Они испугались бы, почувствовав даже десятую часть его боли. Они ужаснулись бы, поняв, в каком страхе он жил, узнав столько отчаяния, сколько испытал он.
О да, среди них он был изгоем. Лена и Жанна вписались в новый мир, потому что они были стабильнее, сильнее духом. А Глеб, гораздо более одаренный, решительный, страдал болезнью, которой страдали все подобные ему яркие личности — непомерным тщеславием.
Он был испуган. Он был зол. И он был одинок, потому что прошлое жило в нём и обрекало на это. Бейбарсов хотела власти и величия, хотел выпустить наружу всю страсть, что кипела в нём, подобно лаве, хотел доказать, что ничего не боится и ему никто не нужен.
Кроме неё.
Когда его похитили, перечеркнув разом беззаботное детство и всю жизнь, он остался совсем один. У него никого не было. Среди того нескончаемого ужаса, в котором жили юные некромаги, Глеб забыл всё: себя, свою семью, свои цели и желания. Он забыл, зачем вообще существует, направив все силы на одну лишь цель: выжить и не сломаться. И всё, что держало его на плаву, не давая пойти ко дну, был огонёк надежды: Таня Гроттер. Её волосы цвета пламени, её болотный взгляд, её задорная улыбка. Всё то, что он видел в чане старухе и во что безоглядно влюбился.
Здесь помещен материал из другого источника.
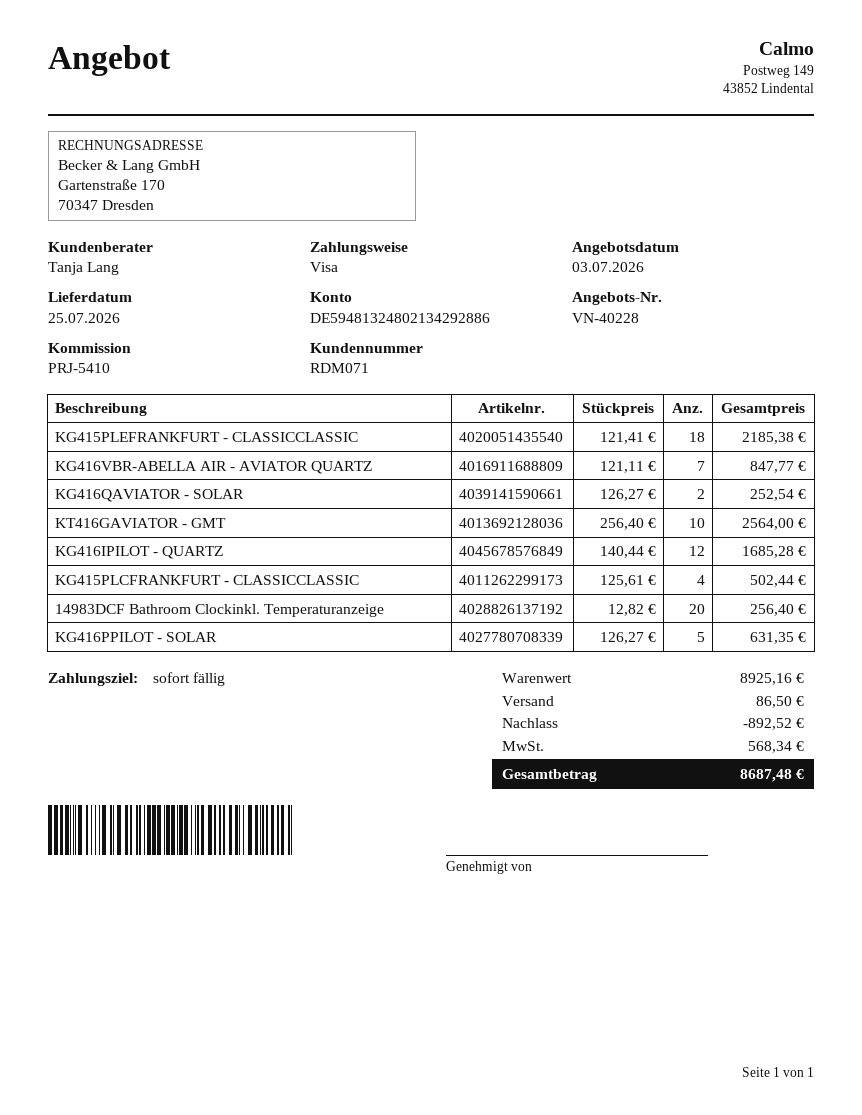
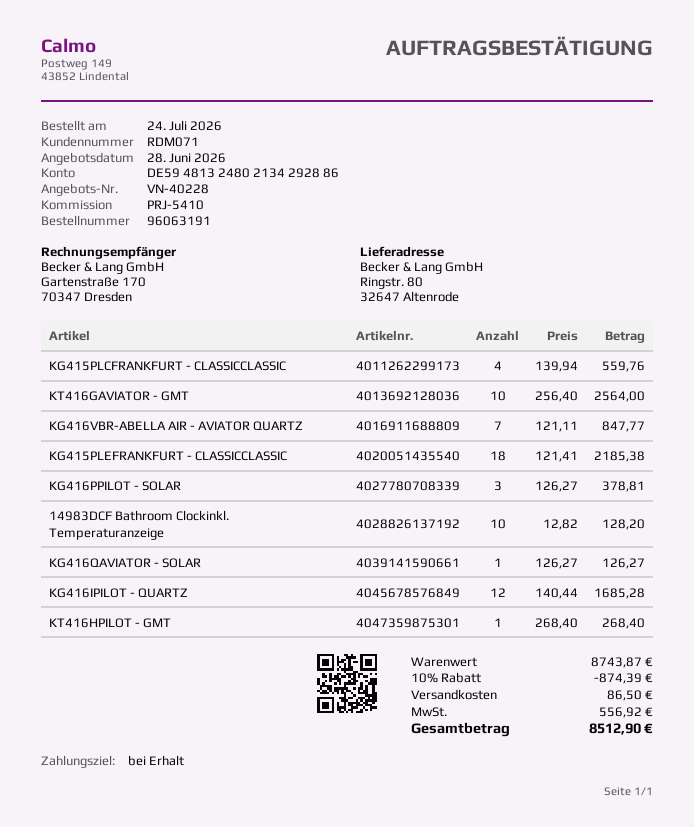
quote date: 2026-07-03 -> 2026-06-28
KG416QAVIATOR - SOLAR: 2 x 126.27 = 252.54 -> 1 x 126.27 = 126.27
KG415PLCFRANKFURT - CLASSICCLASSIC: 4 x 125.61 = 502.44 -> 4 x 139.94 = 559.76
14983DCF Bathroom Clockinkl. Temperaturanzeige: 20 x 12.82 = 256.40 -> 10 x 12.82 = 128.20
KG416PPILOT - SOLAR: 5 x 126.27 = 631.35 -> 3 x 126.27 = 378.81
KT416HPILOT - GMT: none -> 1 x 268.40 = 268.40
subtotal: 8925.16 -> 8743.87
discount: 892.52 -> 874.39
tax: 568.34 -> 556.92
total: 8687.48 -> 8512.90

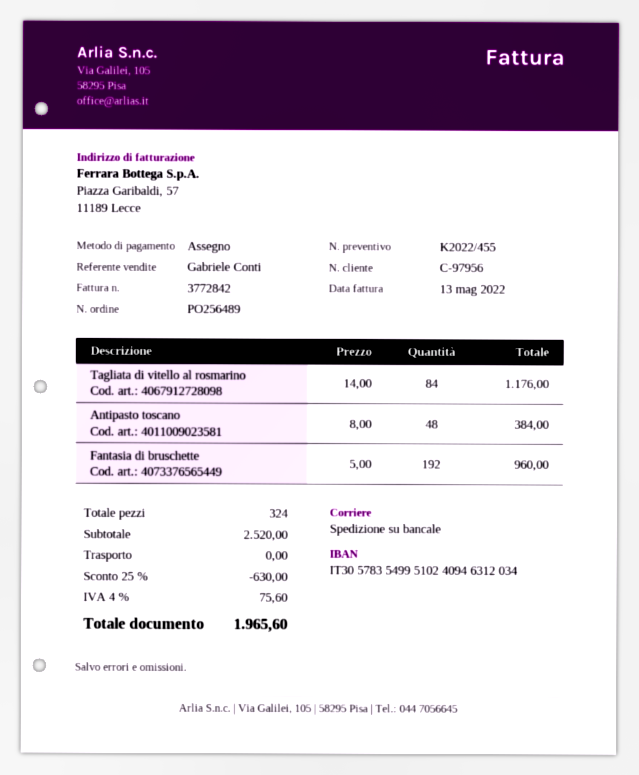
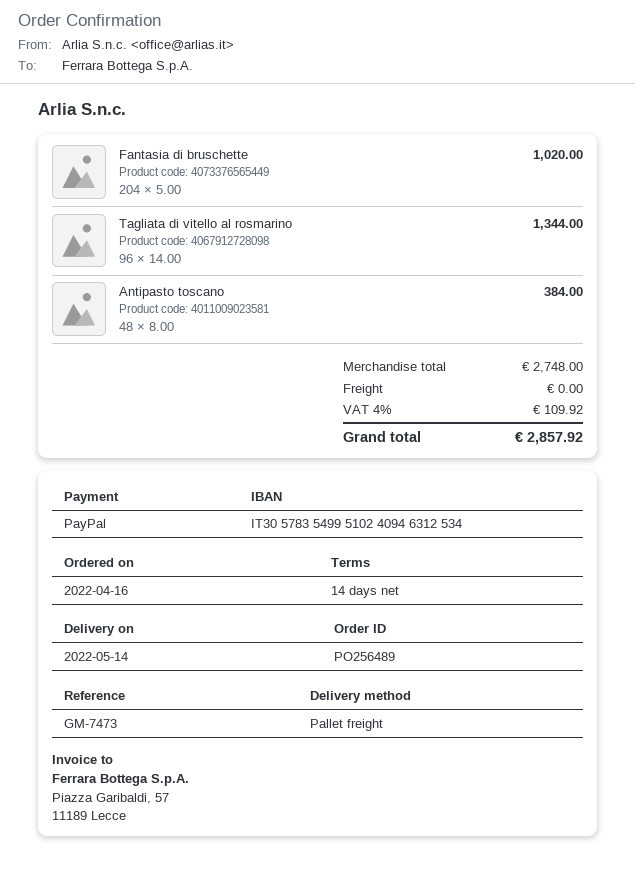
payment method: cheque -> PayPal
bank account: IT3057835499510240946312034 -> IT3057835499510240946312534
Tagliata di vitello al rosmarino: 84 x 14.00 = 1176.00 -> 96 x 14.00 = 1344.00
Fantasia di bruschette: 192 x 5.00 = 960.00 -> 204 x 5.00 = 1020.00
subtotal: 2520.00 -> 2748.00
discount: 25% = 630.00 -> none
tax: 4% = 75.60 -> 4% = 109.92
total: 1965.60 -> 2857.92

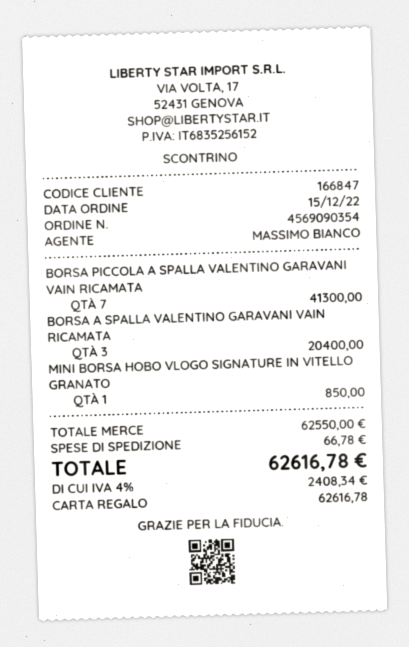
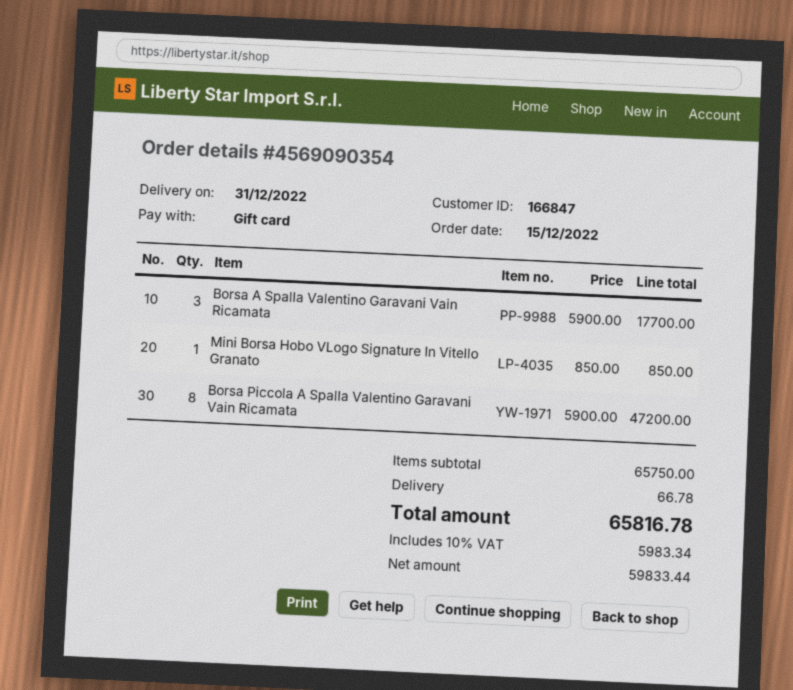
BORSA PICCOLA A SPALLA VALENTINO GARAVANI VAIN RICAMATA: 7 for 41300.00 -> 8 for 47200.00
BORSA A SPALLA VALENTINO GARAVANI VAIN RICAMATA: 3 for 20400.00 -> 3 for 17700.00
subtotal: 62550.00 -> 65750.00
tax: 4% = 2408.34 -> 10% = 5983.34
total: 62616.78 -> 65816.78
Он без конца рисовал лицо девушки, не в силах остановиться. Глеб смутно понимал, что это не Таня. Что-то в заломе бровей, в глазах и поджатых губах раскрывало другого человека, надевшего на себя личину Тани Гроттер. Но он упорно продолжал рисовать. И вот однажды, уже после того, как развеялась магия Локона и он ушел от Лизы, после того, как он встретил Таню у Серого Камня и целовал её до рассвета, Глеб смог нарисовать её настоящую. Он понял это, едва сделал последний штрих — этот рисунок был самым светлым, самым прекрасным из всех, что он когда-либо создавал. С него будто лился свет, который всегда согревал Бейбарсова при виде Тани.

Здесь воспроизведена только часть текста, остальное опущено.